Avez-vous été soutenus par le club d’Albi ?

Bien sûr. Vu que j’ai re-signé avec le SCA la saison dernière, le club et le staff s’intéressent un peu à ce qu’on propose dans notre bar. Ils viennent boire un verre de temps en temps. Le président aussi m’interroge, me donne des conseils sur le management. Enfin, comme le manager a eu des affaires auparavant, il s’intéresse également à ce que je fais. Donc oui je me sens soutenu par le club d’Albi.

Votre statut de joueur professionnel vous facilite-t-il la tâche ?

Oui évidemment qu’aujourd’hui le rugby nous aide pour le réseau, pour trouver la banque ou même les partenaires financiers qui nous ont énormément soutenus dans l’élaboration, la réalisation et aujourd’hui le bon fonctionnement de notre projet. Tout ça c’est grâce au rugby. La vie d’un sportif de haut niveau est courte et il est important de faire fructifier ce statut de privilégié

Au sein du SC Albi, entre joueurs, échangez-vous au sujet de vos après-carrières respectives ?

On en parle régulièrement car je ne suis pas le seul à mener un double projet professionnel. Il y a notamment Mathieu André (29 ans) qui a monté sa boîte dans le BTP. D’autres joueurs ont des projets pour leurs après-rugby donc on est un petit groupe à discuter un peu de ce futur proche.

Et à quel moment avez-vous compris que le rugby n’était pas une activité éternelle ? Dès le Centre de formation ?

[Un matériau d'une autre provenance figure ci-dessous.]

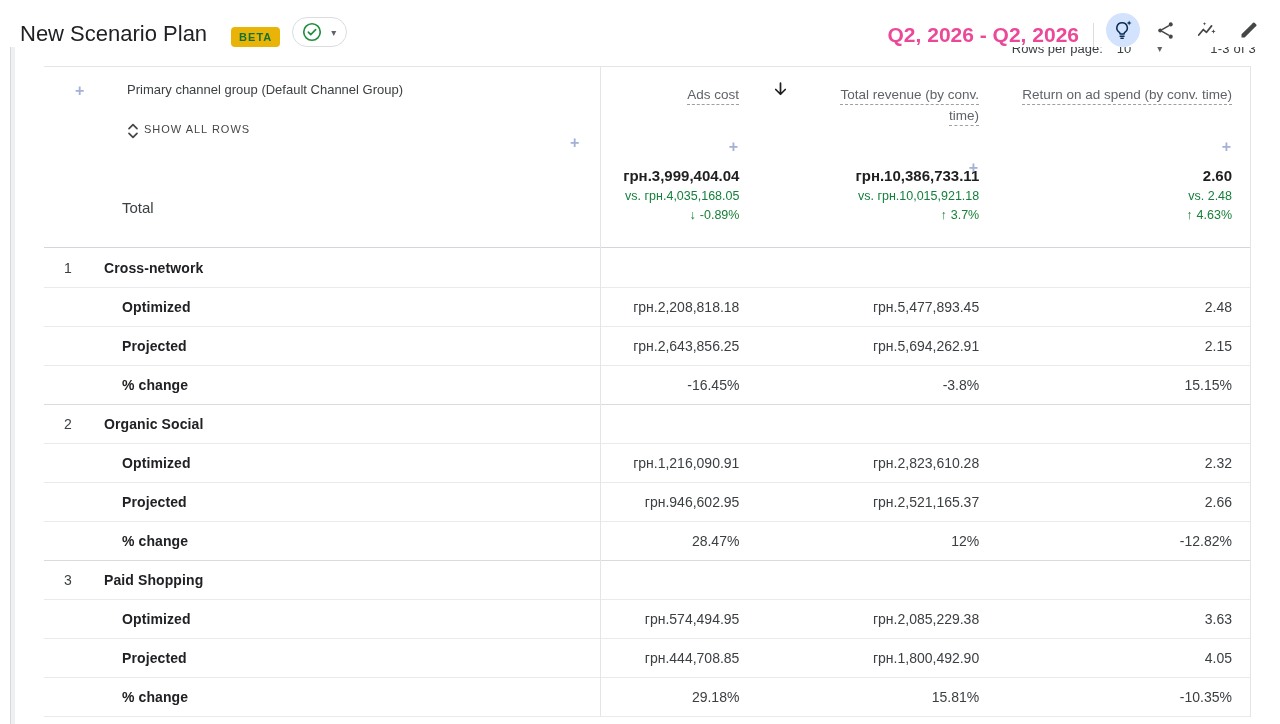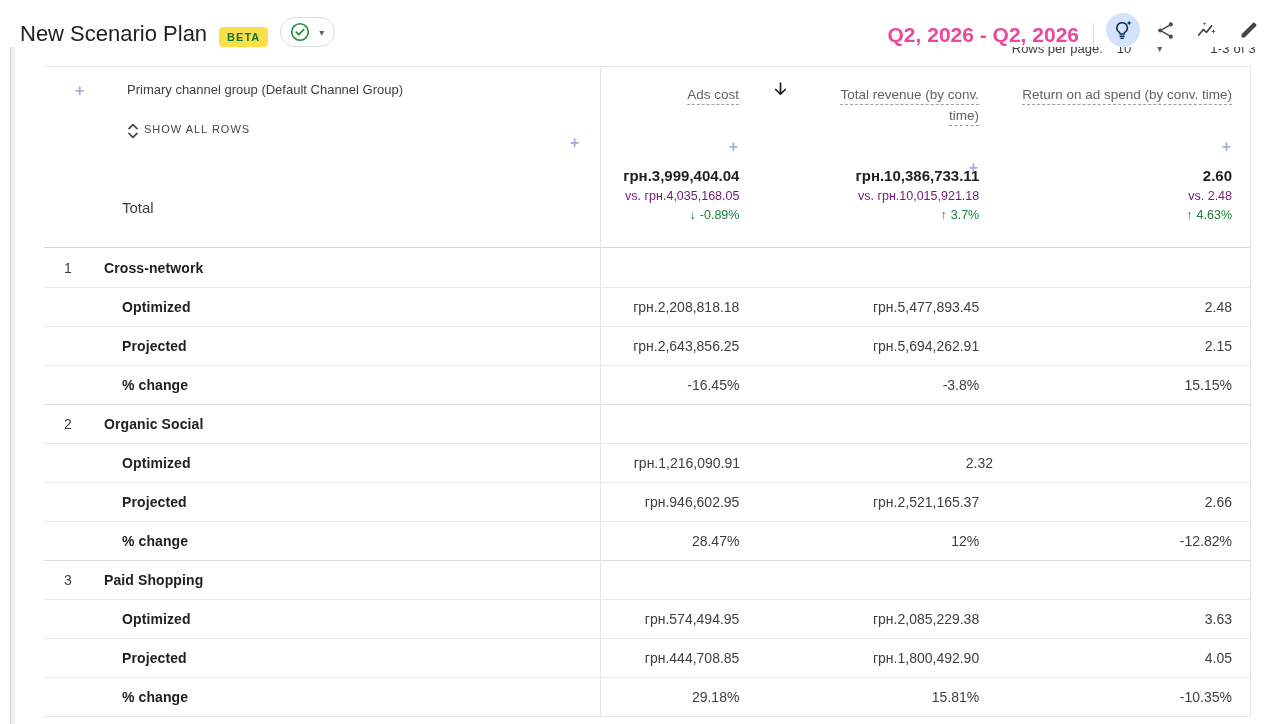--- a/index.html
+++ b/index.html
@@ -20,7 +20,7 @@
   .appbar { position:absolute; top:0; left:0; right:0; height:47px; background:#fff;
     z-index:10; display:flex; align-items:flex-end; padding:0 12px 0 20px; }
   .title { font-size:22px; color:#202124; white-space:nowrap; }
-  .beta { margin-left:12px; background:#fde047; color:#137333; font-size:11px;
+  .beta { margin-left:24px; background:#eab308; color:#137333; font-size:11px;
     font-weight:700; letter-spacing:1px; padding:4px 8px; border-radius:4px; }
   .status-pill { margin-left:12px; display:flex; align-items:center; gap:8px;
     border:1px solid #dadce0; border-radius:16px; padding:3px 10px 3px 8px;

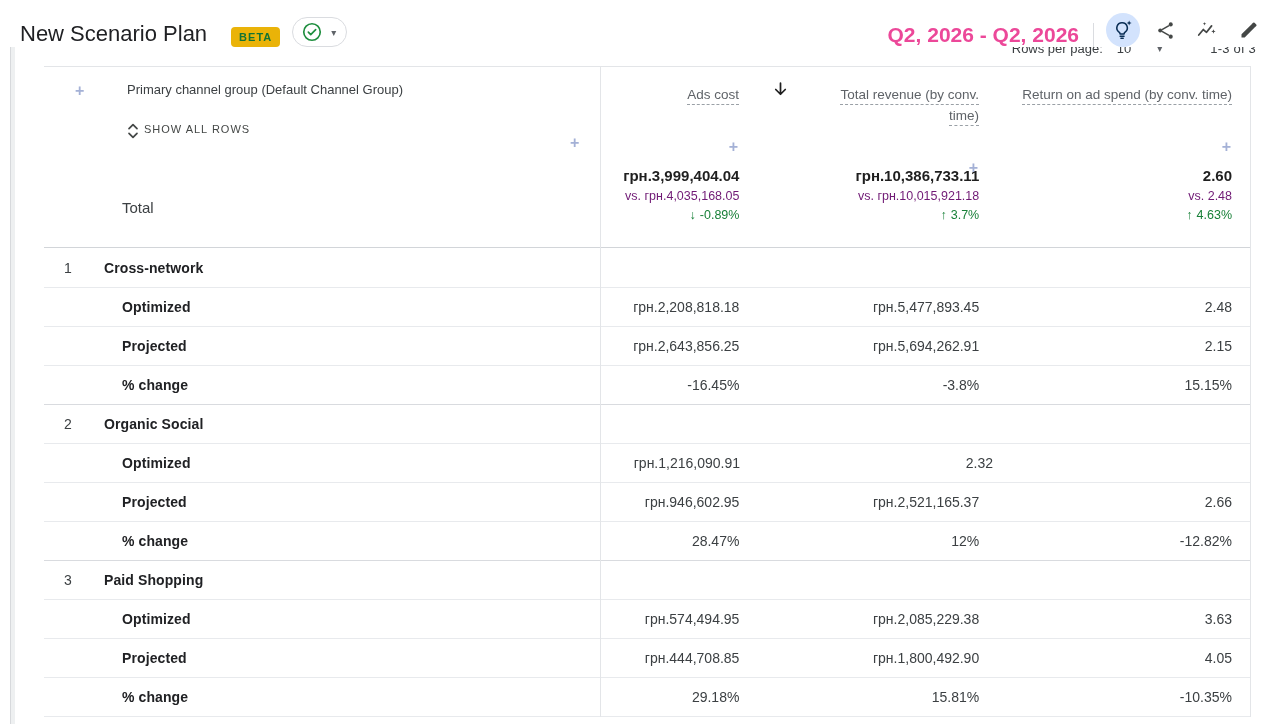--- a/index.html
+++ b/index.html
@@ -71,7 +71,7 @@
   .m2 { width:240px; padding-right:15px; }
   .m3 { width:256px; padding-right:18px; }
   .tval { font-size:15px; font-weight:700; color:#1f1f1f; }
-  .tvs { font-size:12.5px; color:#701a75; margin-top:5px; }
+  .tvs { font-size:12.5px; color:#15803d; margin-top:5px; }
   .tchg { font-size:12.5px; color:#188038; margin-top:5px; }
   .tchg .arr { margin-right:4px; }
 

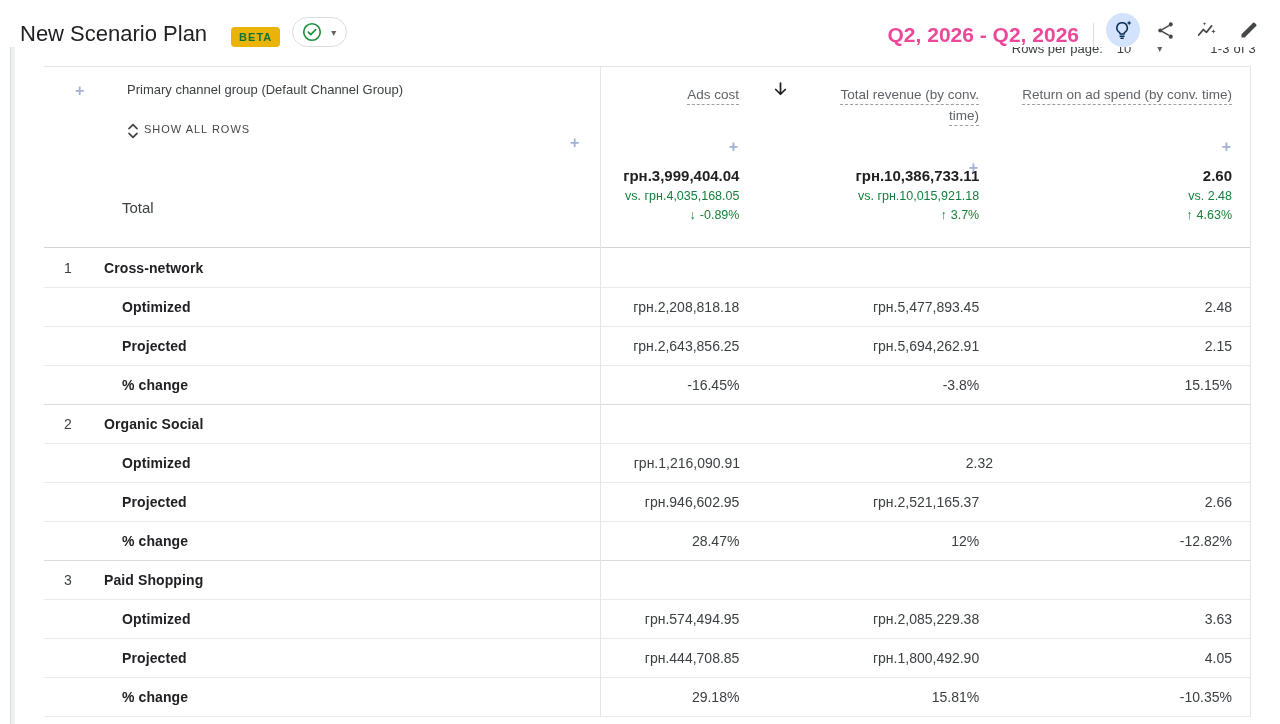--- a/index.html
+++ b/index.html
@@ -260,6 +260,7 @@
       <span class="rlabel">Optimized</span>
     </div>
     <div class="cell m1">грн.1,216,090.91</div>
+    <div class="cell m2">грн.2,823,610.28</div>
     <div class="cell m3">2.32</div>
   </div>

Non au centre de formation pas forcément. Quand tu signes ton premier contrat pro, la première année t’es un peu dans un rêve mais dès la deuxième ou la troisième année on comprend un peu les choses. On commence à cogiter et on se pose les questions sur notre futur, en termes professionnels. Mais la reconversion est vraiment quelque chose qui n’est pas évident. Moi par exemple, ce n’est pas sûr que je l’ai réussie, on ne sait pas si l’affaire va marcher. Mais je ne sais pas si on est forcément prêts, à la fin de notre carrière à envisager réellement une reconversion. J’ai vu pas mal d’anciens rugbymen en difficulté, car ils n’avaient pas préparé sérieusement leur reconversion. Après c’est une chose à laquelle on pense assez tôt, on est rapidement sensibilisé, mais c’est assez dur de penser concrètement à notre reconversion alors qu’on pratique quotidiennement notre passion.

En ayant déjà entamé votre reconversion, est-ce une façon de contourner les difficultés que connaissent certains sportifs de haut niveau entre leur quotidien de sportif et ce qui ressemble à un retour à un quotidien plus « classique » ?

Il faut admettre qu’en tant que sportifs de haut niveau on est un peu dans notre bulle et c’est vrai que ça remet un peu les pieds sur terre… Simplement de gérer une entreprise, on se rend compte qu’avoir un travail, rien qu’au SMIC c’est hypercompliqué. Ça, je l’ai compris quand je cherchais des serveurs ou des postes en cuisine. J’ai compris qu’il était très compliqué de trouver un travail et ça m’a fait ouvrir les yeux sur la vie de tous les jours. C’est à ce niveau que c’est le plus enrichissant. Propos recueillis par Pierrick Ilic-Ruffinatti.